### [WHAT IS REQUIRED]
Please transcribe the records precisely; pictures stay out of your copy.

⁂

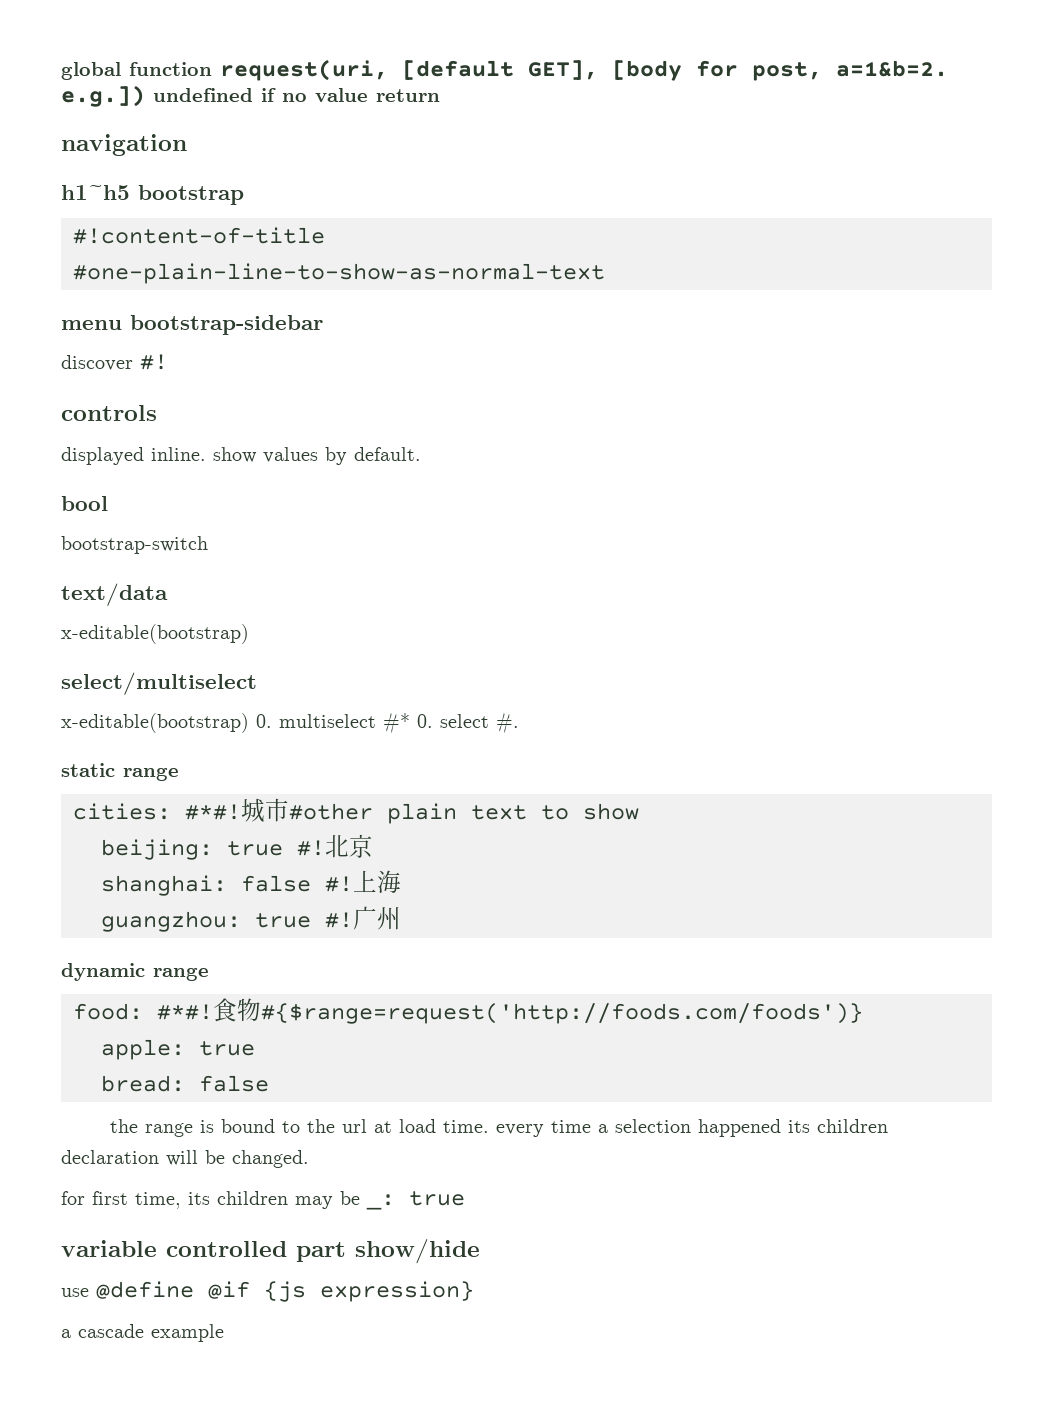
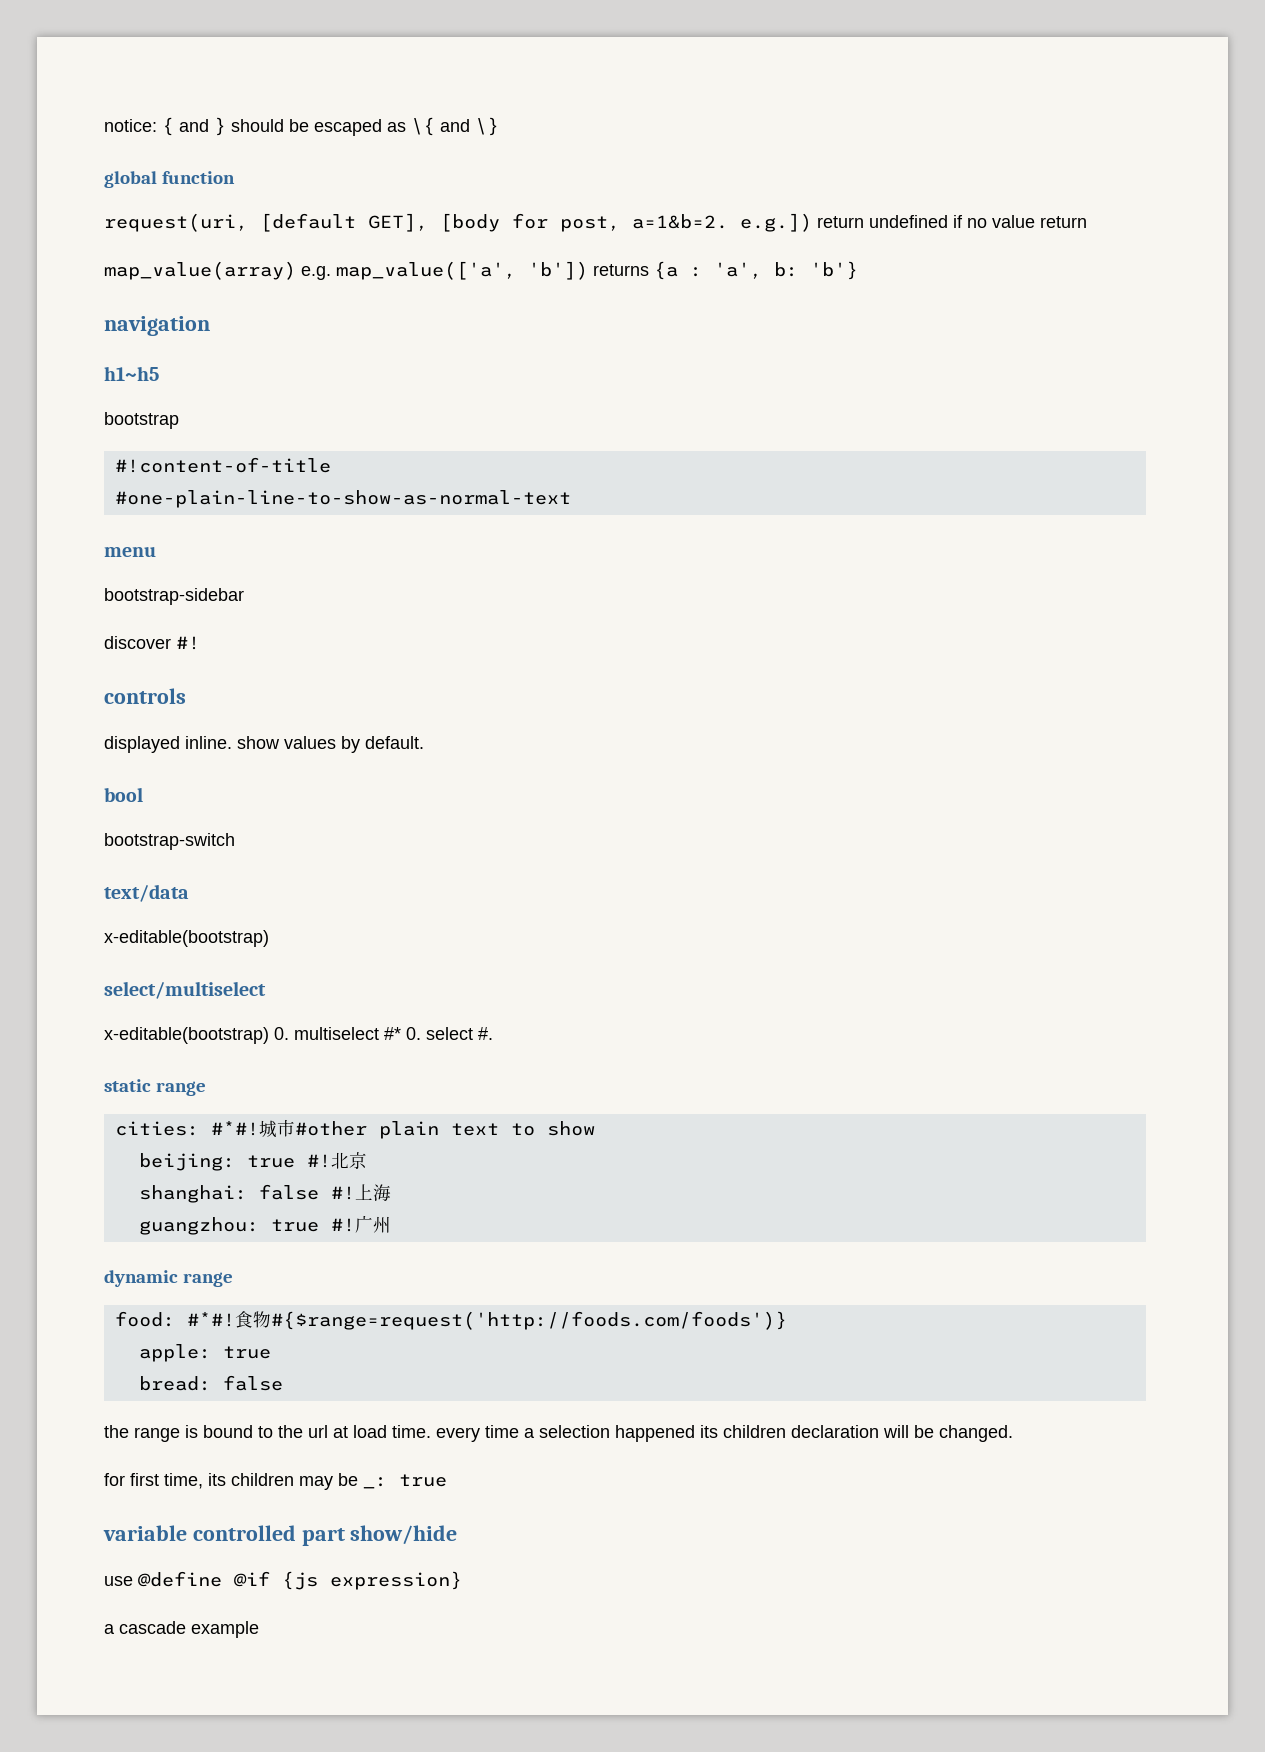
(61, 71) none -> [104,117,499,136] notice: { and } should be escaped as \{ and \} //
(212, 69) none -> (235, 177) //
(145, 96) none -> [817,216,864,228] return
(440, 95) none -> [104,261,858,280] // map_value(array) e.g. map_value(['a', 'b']) returns {a : 'a', b: 'b'}
(130, 192) none -> (159, 373) //
(122, 325) none -> (156, 552) //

⁂

### [REPLY]
(61, 71) none -> [104,117,499,136] notice: { and } should be escaped as \{ and \} //
(212, 69) none -> (235, 177) //
(145, 96) none -> [817,216,864,228] return
(440, 95) none -> [104,261,858,280] // map_value(array) e.g. map_value(['a', 'b']) returns {a : 'a', b: 'b'}
(130, 192) none -> (159, 373) //
(122, 325) none -> (156, 552) //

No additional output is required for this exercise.